Des campagnes sont actuellement en cours afin d’empêcher les gouvernements d’obtenir des renseignements sur les blogs et les sites Internet dans le but d’en poursuivre les auteurs, sans qu’ils aient dûment obtenu un ordre de la cour. Cet enjeu est important et nous concerne personnellement. Le mois dernier, le projet de loi C-74 a été présenté devant le Parlement canadien. S’il est adopté, la justice n’aura plus besoin de mandats pour obtenir des fournisseurs de service Internet des renseignements sur leurs abonnés : adresses civiques, adresses IP, numéros de téléphone, de téléphone portable.

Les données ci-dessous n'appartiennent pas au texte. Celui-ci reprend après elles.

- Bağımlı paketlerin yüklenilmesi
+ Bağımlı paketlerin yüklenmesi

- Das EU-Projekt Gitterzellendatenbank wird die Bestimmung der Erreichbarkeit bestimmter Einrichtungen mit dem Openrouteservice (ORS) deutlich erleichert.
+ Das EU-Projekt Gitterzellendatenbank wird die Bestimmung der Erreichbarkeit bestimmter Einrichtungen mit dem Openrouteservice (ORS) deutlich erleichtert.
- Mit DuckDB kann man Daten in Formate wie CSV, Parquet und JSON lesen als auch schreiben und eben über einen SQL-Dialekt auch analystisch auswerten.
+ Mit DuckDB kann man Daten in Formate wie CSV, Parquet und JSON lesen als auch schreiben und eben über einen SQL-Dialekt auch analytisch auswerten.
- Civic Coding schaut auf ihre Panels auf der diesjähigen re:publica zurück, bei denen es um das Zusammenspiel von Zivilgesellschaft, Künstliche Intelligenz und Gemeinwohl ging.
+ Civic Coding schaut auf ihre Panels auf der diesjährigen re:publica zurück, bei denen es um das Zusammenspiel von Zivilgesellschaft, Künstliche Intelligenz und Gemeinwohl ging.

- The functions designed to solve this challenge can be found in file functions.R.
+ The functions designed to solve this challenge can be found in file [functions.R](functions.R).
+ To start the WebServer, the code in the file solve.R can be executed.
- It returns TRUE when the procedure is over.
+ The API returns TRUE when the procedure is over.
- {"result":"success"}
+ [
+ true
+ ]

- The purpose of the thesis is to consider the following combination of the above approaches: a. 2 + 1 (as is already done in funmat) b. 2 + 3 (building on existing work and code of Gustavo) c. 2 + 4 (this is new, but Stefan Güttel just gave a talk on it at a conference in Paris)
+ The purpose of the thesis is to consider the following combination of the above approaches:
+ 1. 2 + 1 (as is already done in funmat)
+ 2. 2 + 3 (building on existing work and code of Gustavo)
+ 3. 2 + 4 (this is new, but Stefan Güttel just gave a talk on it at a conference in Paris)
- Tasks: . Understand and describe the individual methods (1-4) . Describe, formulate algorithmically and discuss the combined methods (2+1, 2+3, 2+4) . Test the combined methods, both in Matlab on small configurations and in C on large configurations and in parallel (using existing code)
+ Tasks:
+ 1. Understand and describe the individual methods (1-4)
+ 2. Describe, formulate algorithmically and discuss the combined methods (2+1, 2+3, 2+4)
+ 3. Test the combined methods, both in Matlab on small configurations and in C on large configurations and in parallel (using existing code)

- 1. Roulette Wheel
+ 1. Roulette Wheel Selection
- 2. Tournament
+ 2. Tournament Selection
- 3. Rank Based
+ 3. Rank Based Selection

Dans les pays où l’appareil judiciaire n’est pas indépendant, les mandats ne sont le plus souvent qu’une futile formalité. Certains des plus importants fournisseurs de service Internet reçoivent près de 200 ordres de cour par jour leur demandant de fournir des adresses IP, des noms et des adresses civiques. Ils ne sont pas informés de la nature des causes, et leurs employés ne sont pas en position d’argumenter.

Une question de temps

De l’autre côté, dans le cas de la Chine, il est évident qu’avec 100 millions d’utilisateurs d’Internet - un chiffre qui ne cesse d’augmenter - il n’existe aucun moyen efficace de surveillance. Les gens discutent en ligne d’enjeux tels la liberté de parole avec une liberté qui n’existait tout simplement pas il y a 20 ans. Soong croit que ce n’est qu’une question de temps pour que la Chine ne ressemble aux États-Unis. Autrement dit, avant qu’il y ait 10 millions de voix et... personne pour les écouter. Les voix les plus fortes seront celles qui auront accès aux médias de masse.